# Reproducing results from the paper

## Reinforcement learning

Use `scripts/train_rl.py` to run several jobs for each level (and don't forget to vary the seed `--seed`).
The jobs don't stop by themselves, cancel them when you feel like.

To measure how many episodes is required to get 100% performance use `scripts/rl_dataeff.py`. For most levels
the default value `--window=100` makes sense, but for `GoToRedBallGrey` we used `--window=10`.

## Imitation learning 

### Sample efficiency

To measure sample efficiency of imitation learning you have to train the model using different numbers of samples.
The `main` function from `babyai/efficiency.py` can help with you this. In order to use `main`, you have to create a file `babyai/cluster_specific.py` and implement a `launch_job` function in it that launches the job at the cluster that you have at your disposal. 
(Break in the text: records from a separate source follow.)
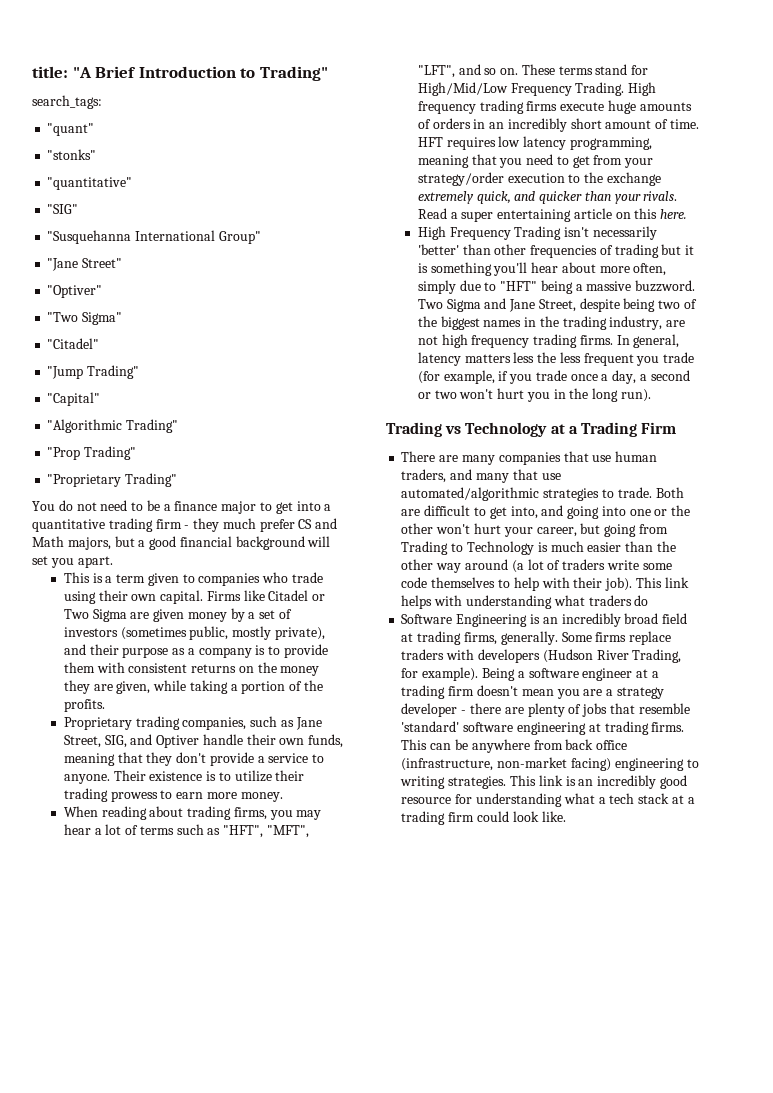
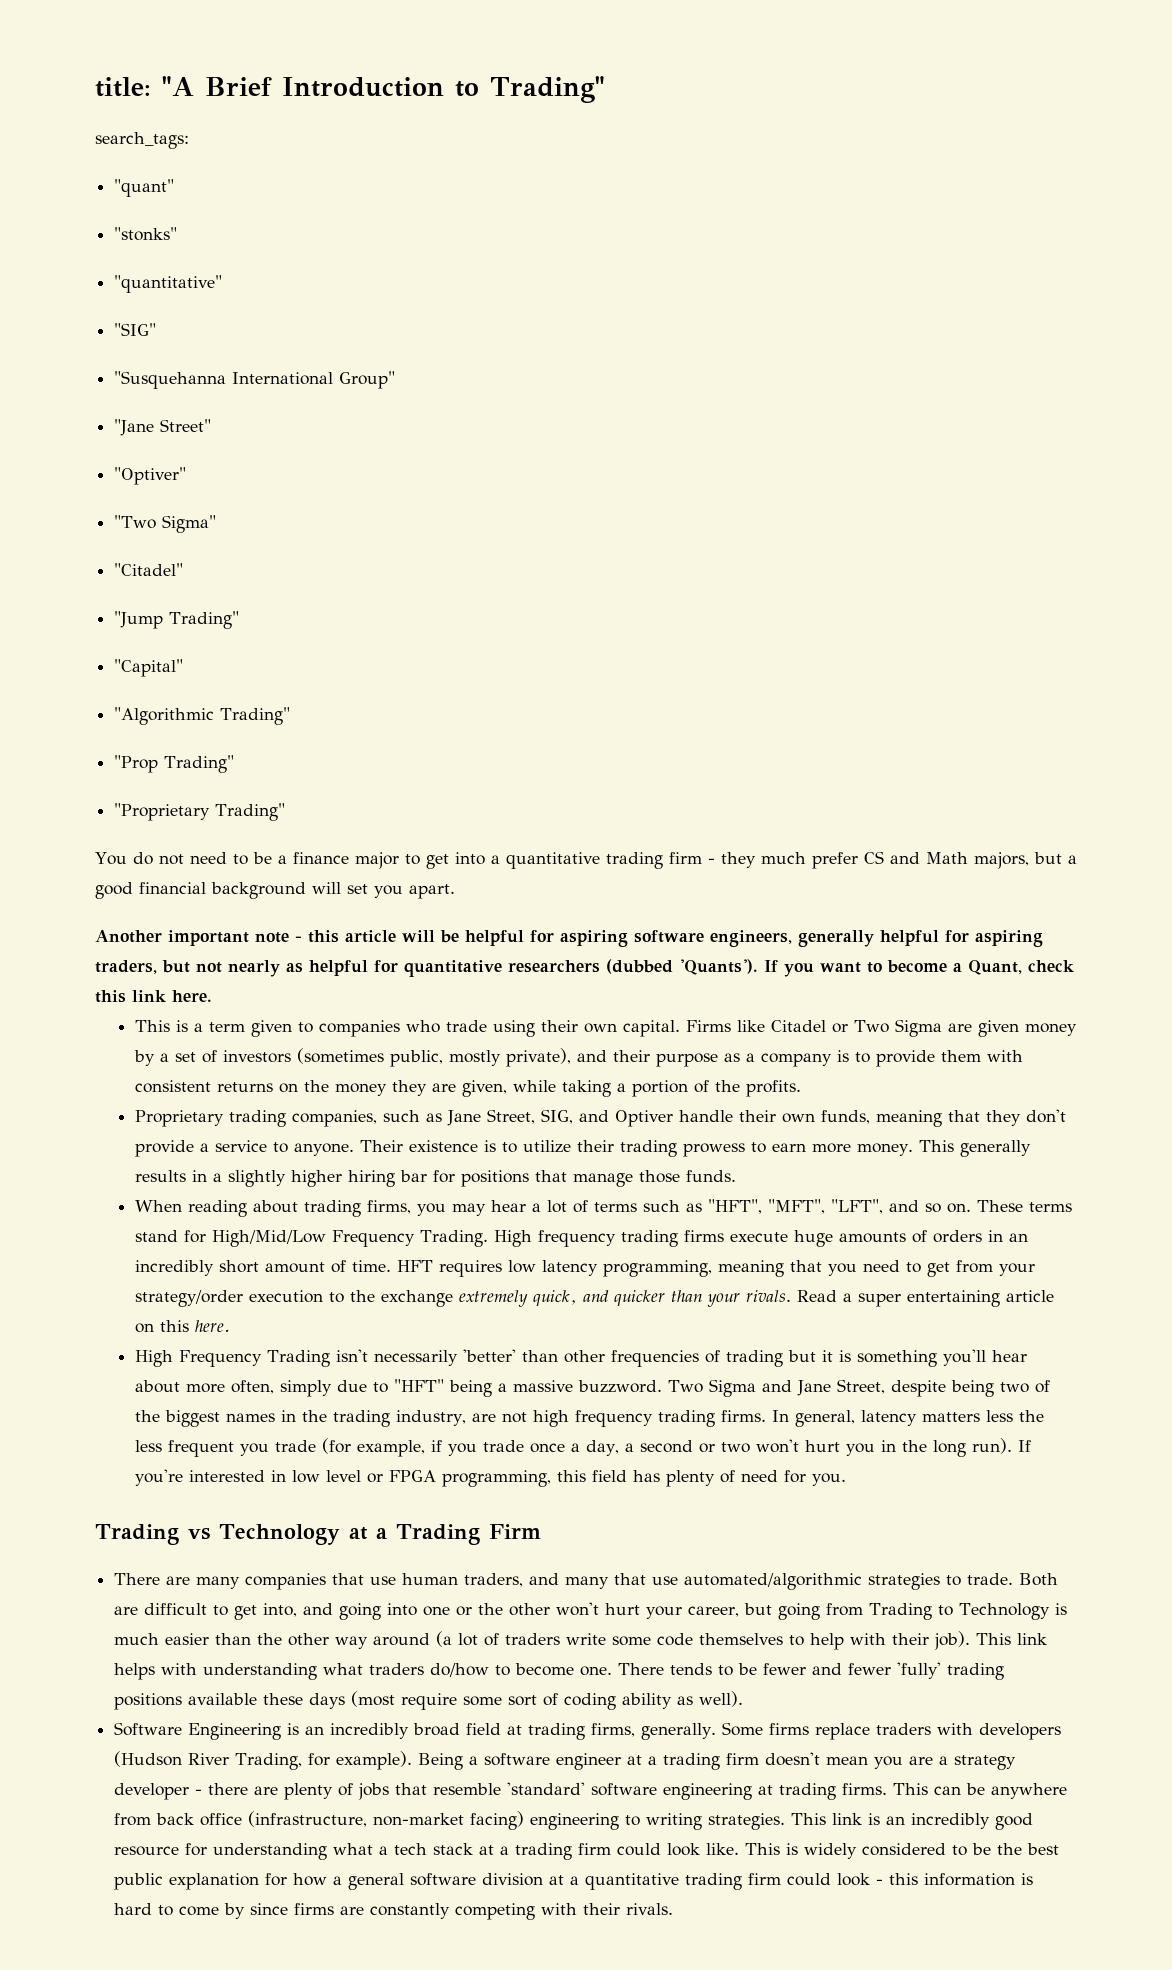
(113, 562) none -> [95,930,1043,947] [95,959,1074,977] [95,990,212,1003] // Another important note - this article will be helpful for aspiring software engineers, generally helpful for aspiring traders, but not nearly as helpful for quantitative researchers (dubbed 'Quants'). If you want to become a Quant, check this link here.
(283, 797) none -> [919,1140,1032,1157] [135,1170,737,1187] This generally results in a slightly higher hiring bar for positions that manage those funds.
(652, 395) none -> [1018,1440,1032,1452] [135,1469,847,1487] If you're interested in low level or FPGA programming, this field has plenty of need for you.
[634,595,649,606] do -> [430,1662,1005,1680] [114,1691,744,1710] do/how to become one. There tends to be fewer and fewer 'fully' trading positions available these days (most require some sort of coding ability as well).
(566, 816) none -> [745,1843,1060,1859] [114,1873,1034,1890] [114,1903,674,1920] This is widely considered to be the best public explanation for how a general software division at a quantitative trading firm could look - this information is hard to come by since firms are constantly competing with their rivals.

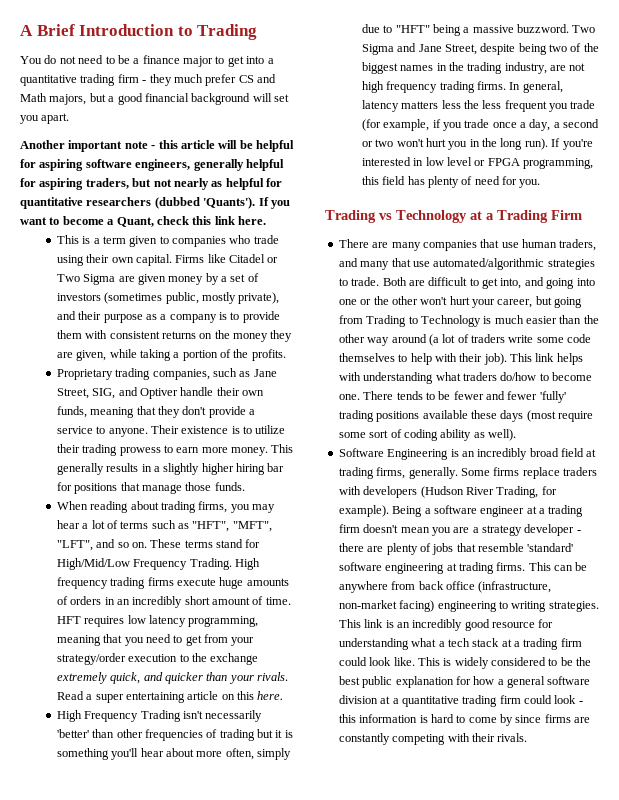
[95,76,194,97] title: "A -> [20,25,33,36] A
[490,76,605,103] [95,132,189,149] [114,179,175,197] [114,227,178,241] [114,275,223,293] [114,323,157,336] [114,371,396,389] [114,419,212,436] [114,467,187,485] [114,515,217,533] [114,563,184,576] [114,611,240,629] [114,659,184,677] [114,707,291,725] [114,755,235,773] [114,803,286,821] Trading" // search_tags: // "quant" // "stonks" // "quantitative" // "SIG" // "Susquehanna International Group" // "Jane Street" // "Optiver" // "Two Sigma" // "Citadel" // "Jump Trading" // "Capital" // "Algorithmic Trading" // "Prop Trading" // "Proprietary Trading" -> [197,24,258,40] Trading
Below is an example launch script for the `GoToRedBallGrey` level. Before running the script, make sure the [official demonstration files](https://drive.google.com/drive/folders/124DhBJ5BdiLyRowkYnVtfcYHKre9ouSp) are located in `./demos`. 

``` python
from babyai.efficiency import main
total_time = int(1e6)
for i in [1, 2, 3]:
    # i is the random seed
    main('BabyAI-GoToRedBallGrey-v0', i, total_time, 1000000)
# 'main' will use a different seed for each of the runs in this series
main('BabyAI-GoToRedBallGrey-v0', 1, total_time, int(2 ** 12), int(2 ** 15), step_size=2 ** 0.2)
```

`total_time` is the total number of examples in all the batches that the model is trained on. This is not to be confused with the number of invidiual examples. The above code will run 
-  3 jobs with 1M demonstrations (these are used to compute the ``normal'' time it takes to train the model on a given level, see the paper for more details)
- 16 jobs with the number of demonstrations varied from `2 ** 12` to `2 ** 15` using the log-scale step of ``2 ** 0.2``

When all the jobs finish, use `scripts/il_dataeff.py` to estimate the minimum number of demonstrations that
are required to achieve the 99% success rate:

```
scripts/il_dataeff.py --regex '.*-GoToRedBallGrey-.*' --window 10 gotoredballgrey
```

`--window 10` means that results of 10 subsequent validations are averaged to make sure that the 99% threshold is crossed robustly. When you have many models in one directory, use `--regex` to select the models that were trained on a specific level, in this case GoToRedBallGrey. `gotoredballgrey` directory will contain 3 files:
- `summary.csv` summarizes the results of all runs that were taken into consideration
- `visualization.png` illustrates the GP-based interpolation and the estimated credible interval
- `result.json` describes the resulting sample efficiency estimate. `min` and `max` are the boundaries of the 99% credible interval. The estimatation is done by using Gaussian Process interpolation, see the paper for more details.

If you wish to compare sample efficiencies of two models `M1` and `M2`, use `scripts/compare_dataeff.py`:

```
scripts/compare_dataeff.py M1 M2
```

Here, `M1` and `M2` are report directories created by `scripts/il_dataeff.py`.

Note: use `level_type='big'` in your `main` call to train big models of the kind that we use for big 3x3 maze levels.

### Curriculum learning sample efficiency.
Use the `pretrained_model` argument of `main` from `babyai/efficiency.py`.

### Big baselines for all Levels
Just like above, but always use a big model. 

To reproduce results in the paper, trained for 20 passes over 1M examples for big levels and 40 passes for small levels.

### Imitation learning from an RL expert

Generate 1M demos from the agents that were trained for ~24 hours. Do same as above.